The market value of the unit being provided through the affordable housing program is likely to be far higher than the cost of providing decent housing somewhere else in the city.  Again, the economists’ argument is that the aid recipient would surely be better off receiving the cash difference between the rent of the affordable unit in the fancy unit and the market rent that could be charged on that same unit.  Yet on-site affordable housing requirements pushes for affordable units to be placed in expensive new structures, even if the structure’s owners are allowed (sometimes) to create poor doors.  

A secondary issue with on-site affordable housing units is that these units will fix their inhabitants in place. The world-class bargain that the inhabitants are receiving will stop them from moving, and if they get rich, then they typically won’t be kicked out either. This makes on-site affordable housing a particularly inflexible form of providing aid. 

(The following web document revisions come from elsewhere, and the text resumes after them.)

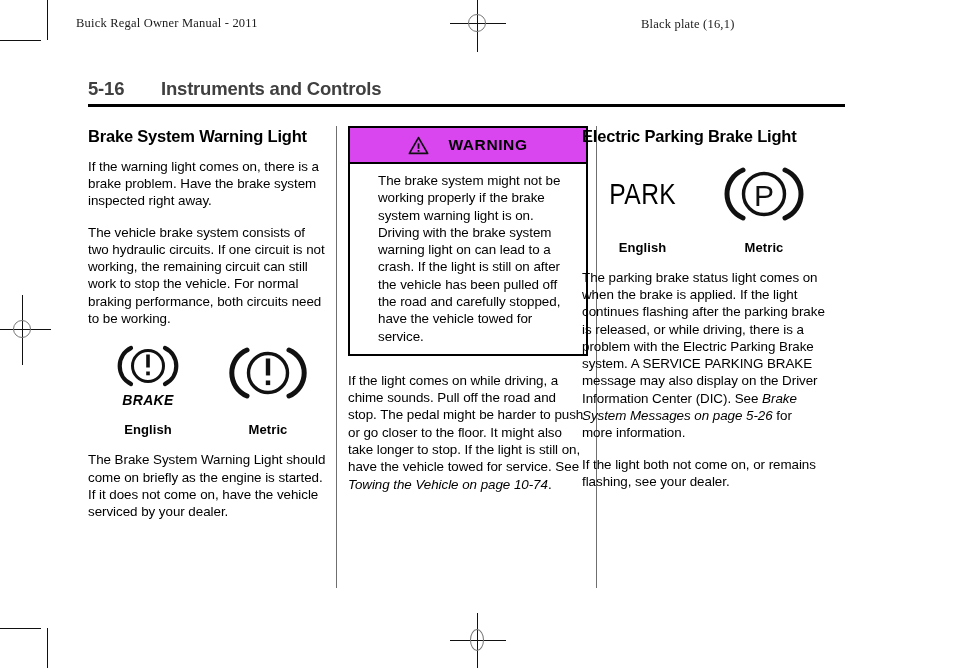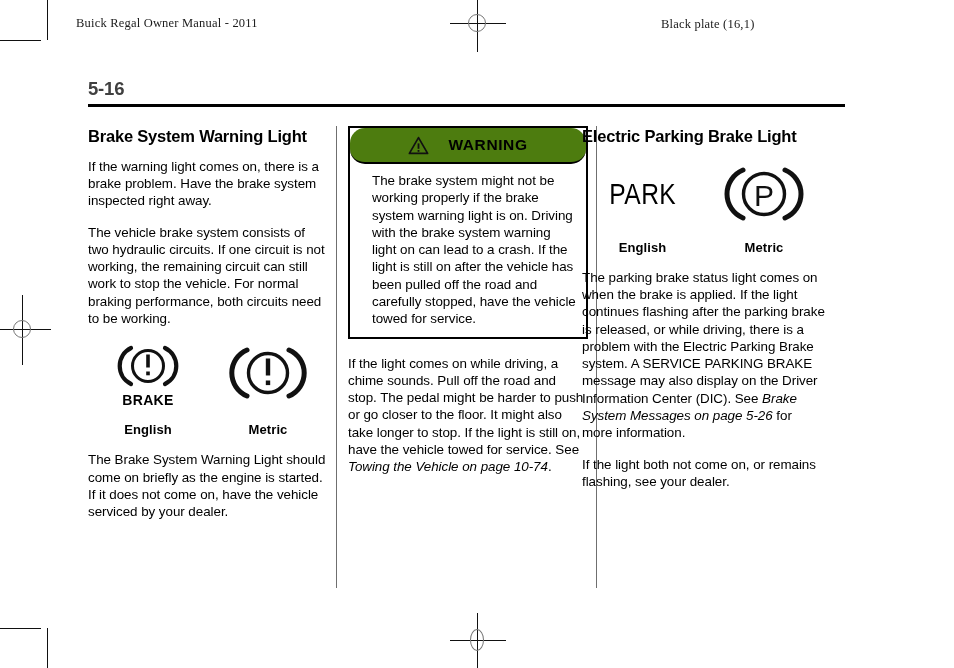--- a/index.html
+++ b/index.html
@@ -61,21 +61,21 @@
   
   .runhead {
     position: absolute;
     font-family: "Liberation Serif", serif;
     font-size: 12.5px;
     color: #1a1a1a;
     letter-spacing: 0.2px;
     white-space: nowrap;
   }
   #runhead-left  { left: 76px; top: 16px; }
-  #runhead-right { left: 661px; top: 17px; }
+  #runhead-right { left: 641px; top: 17px; }
 
   
   #title-block {
     position: absolute;
     left: 88px;
     top: 78px;
     width: 757px;
   }
   #title-row {
     display: flex;
@@ -129,37 +129,36 @@
   .xref { font-style: italic; }
 
   
   #warning-box {
     border: 2px solid #000;
     width: 100%;
     box-sizing: border-box;
     margin-bottom: 16px;
   }
   #warning-head {
-    background: #4d7c0f;
+    background: #d946ef;
     border-bottom: 2px solid #000;
     height: 34px;
     display: flex;
     align-items: center;
     justify-content: center;
     gap: 19px;
-    border-radius: 15px;
   }
   #warning-head .wlabel {
     font-size: 15.5px;
     font-weight: bold;
     letter-spacing: 0.6px;
   }
   .tri-icon { display: block; }
   #warning-body {
-    padding: 8px 10px 9px 22px;
+    padding: 8px 10px 9px 28px;
     font-size: 13.4px;
     line-height: 1.29;
     letter-spacing: -0.05px;
     border-radius: 32px;
   }
 
   
   .figure {
     margin: 10px 0 14px 0;
   }
@@ -193,21 +192,21 @@
     letter-spacing: 0.5px;
     transform: scaleX(0.82);
     transform-origin: center;
   }
 
   
   #fig-brake .fig-cell.a,  #fig-brake .fig-label.a  { width: 120px; }
   #fig-brake .fig-cell.b,  #fig-brake .fig-label.b  { width: 120px; }
   #fig-park  .fig-cell.a,  #fig-park  .fig-label.a  { width: 121px; }
   #fig-park  .fig-cell.b,  #fig-park  .fig-label.b  { width: 122px; }
-  #fig-brake .fig-cell.a { padding-bottom: 0px; }
+  #fig-brake .fig-cell.a { padding-bottom: 0px; font-style: italic; }
   #fig-brake .fig-cell.b { padding-bottom: 4px; }
 </style>
 </head>
 <body>
 
 <div id="page">
 
   <div class="crop-v" style="left:47px; top:0px; height:40px;"></div>
   <div class="crop-h" style="left:0px; top:40px; width:41px;"></div>
 
@@ -240,20 +239,21 @@
       <div class="rv"></div>
       <div class="rc"></div>
   </div>
 
   <div class="runhead" id="runhead-left">Buick Regal Owner Manual - 2011</div>
   <div class="runhead" id="runhead-right">Black plate (16,1)</div>
 
   <div id="title-block">
     <div id="title-row">
       <span id="title-number">5-16</span>
+      <span id="title-chapter">Instruments and Controls</span>
     </div>
     <div id="title-rule"></div>
   </div>
 
   <div class="col-rule" id="rule1"></div>
   <div class="col-rule" id="rule2"></div>
 
   <div class="col" id="col1">
     <h2 class="sec">Brake System Warning Light</h2>
     <p class="body">If the warning light comes on, there is a brake problem. Have the brake system inspected right away.</p>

There is one plausible economic argument for on-site affordable housing requirements, and one more political argument. The economic argument is based on the value of integration. According to this argument, affordable housing recipients benefit by being close to all that prosperity.  Moreover, the prosperous may become better people if they live near a more diverse set of neighbors.

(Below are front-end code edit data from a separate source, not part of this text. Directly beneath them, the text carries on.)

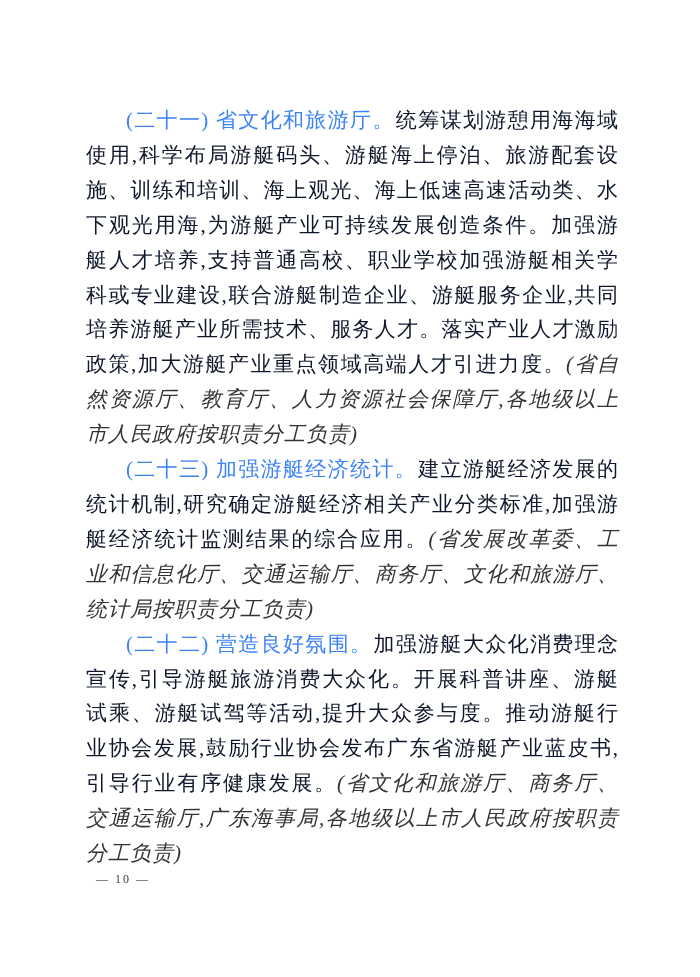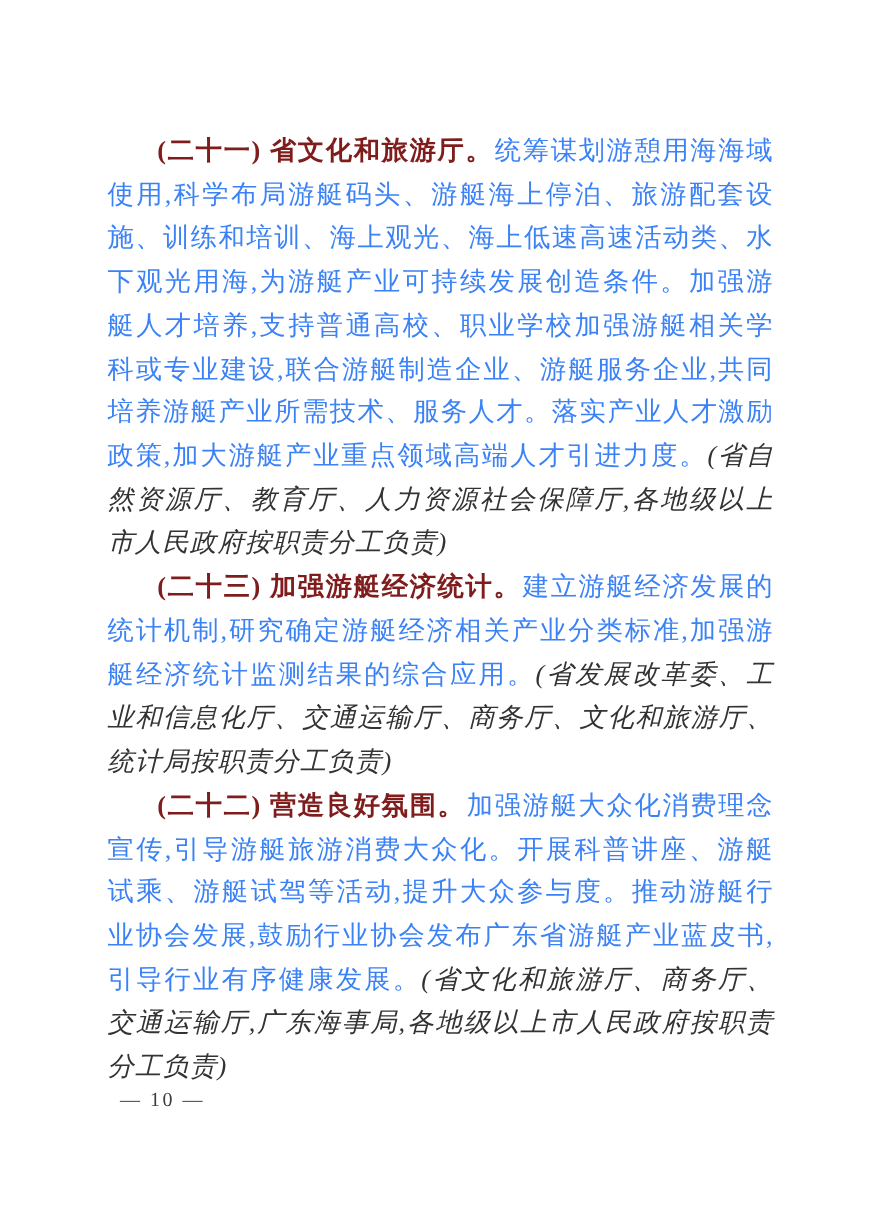--- a/index.html
+++ b/index.html
@@ -31,39 +31,39 @@
     font-size: 21px;
     line-height: 34.9px;
     text-align: justify;
     text-justify: inter-ideograph;
     text-indent: 1.9em;
     letter-spacing: 1px;
     word-break: break-all;
   }
   .para-label,
   .para-title {
-    font-weight: bold;
-    color: #7f1d1d;
+    font-weight: normal;
+    color: #3b82f6;
   }
   .para-title {
     margin-left: 0.3em;
     margin-right: 0.05em;
   }
   .para-body {
-    color: #3b82f6;
+    color: #0f172a;
   }
   .para-resp {
     font-style: italic;
     color: #333333;
   }
   .footer {
     position: absolute;
     left: 96px;
     top: 872px;
-    font-size: 16px;
+    font-size: 12px;
     color: #3f3f3f;
     letter-spacing: 2px;
   }
 </style>
 </head>
 <body>
 
 <div class="page">
 
   <div class="content">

The more political argument is that it is hard to make a case for new housing projects based either on their tax revenues or using the equilibrium argument that more units promote market-wide affordability. Pointing to the affordable units provided in the program provides a more tangible example of how the project is helping at least some poorer people.

I buy the political argument, but since I dislike supporting bad policies because they are good politics, I hope that there is a better case for on-site affordable housing.  

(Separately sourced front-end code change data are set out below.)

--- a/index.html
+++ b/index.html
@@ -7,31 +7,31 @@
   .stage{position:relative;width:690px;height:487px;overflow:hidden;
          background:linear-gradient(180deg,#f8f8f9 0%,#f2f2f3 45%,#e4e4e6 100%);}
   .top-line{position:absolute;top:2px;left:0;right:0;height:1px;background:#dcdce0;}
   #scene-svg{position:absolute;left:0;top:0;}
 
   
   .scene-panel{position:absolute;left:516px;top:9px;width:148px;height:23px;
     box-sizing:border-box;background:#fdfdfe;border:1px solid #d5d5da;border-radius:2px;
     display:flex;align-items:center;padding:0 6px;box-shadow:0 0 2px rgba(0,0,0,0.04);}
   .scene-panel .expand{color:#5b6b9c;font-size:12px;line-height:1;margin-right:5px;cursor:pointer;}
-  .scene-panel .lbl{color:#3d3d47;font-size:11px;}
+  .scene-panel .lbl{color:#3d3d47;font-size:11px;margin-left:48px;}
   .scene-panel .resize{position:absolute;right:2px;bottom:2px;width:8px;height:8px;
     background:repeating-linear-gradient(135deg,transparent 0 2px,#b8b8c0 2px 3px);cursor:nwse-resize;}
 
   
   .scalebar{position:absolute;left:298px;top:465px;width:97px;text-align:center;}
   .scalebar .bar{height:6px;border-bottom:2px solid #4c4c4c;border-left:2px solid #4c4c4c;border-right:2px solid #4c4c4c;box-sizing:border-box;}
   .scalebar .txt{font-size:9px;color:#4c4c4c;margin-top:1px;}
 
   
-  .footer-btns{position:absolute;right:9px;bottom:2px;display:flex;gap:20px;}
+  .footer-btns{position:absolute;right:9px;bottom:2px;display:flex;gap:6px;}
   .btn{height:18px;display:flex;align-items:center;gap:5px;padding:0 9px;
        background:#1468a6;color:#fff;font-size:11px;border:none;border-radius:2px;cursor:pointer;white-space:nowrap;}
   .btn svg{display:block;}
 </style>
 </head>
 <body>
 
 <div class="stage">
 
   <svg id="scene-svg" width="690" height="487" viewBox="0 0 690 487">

The argument for integrating at the building level is harder because of an absence of evidence. Certainly, there is abundant evidence on the downsides of city-wide segregation, but it less clear that we need poorer people living in every fancy building in the city.  Before expanding a program of on-site affordability, it would make more sense to do a serious evaluation of its benefits.  Indeed, the fact that affordable units are so desirable means that they could be provided by lottery, which would be an ideal opportunity for serious analysis. Lotteries would have the added benefit of making the process fairer and less nepotistic.

Poor doors themselves seem to reduce the integration benefits of on-site affordable housing and kill the political benefits of such housing altogether.  As such, if the primary reason for building on-site affordable housing is to win the support of naturally NIMBYist neighbors, then poor doors should clearly be banned.  If the value of on-site affordable housing is that it brings the benefits of integration, then this also requires evidence.  I don’t know if any such benefits exist, let alone whether they are eroded by the presence of a poor door.    

The economic case for cash transfers is straightforward, but the more restrictive the form of aid, the higher the hurdle should be for providing evidence showing that the benefits exceed the costs.  We are coming to a point where we can properly evaluate the spillovers from housing-related aid, especially on children. 

Yet affordable housing in high end buildings may be the ultimate in-kind transfer. I can’t think of any other government program that provides as much of a bonus as a cheap apartment at the Mandarin Oriental. Before embracing these programs with even more enthusiasm, we need to be sure that integration at the building level really brings any benefits. Maybe New York would be much better off if developers just pay taxes which are used to fund city-wide housing vouchers.

Edward Glaeser is the Fred and Eleanor Glimp Professor of Economics at Harvard University, and Director of the Rappaport Institute for Greater Boston.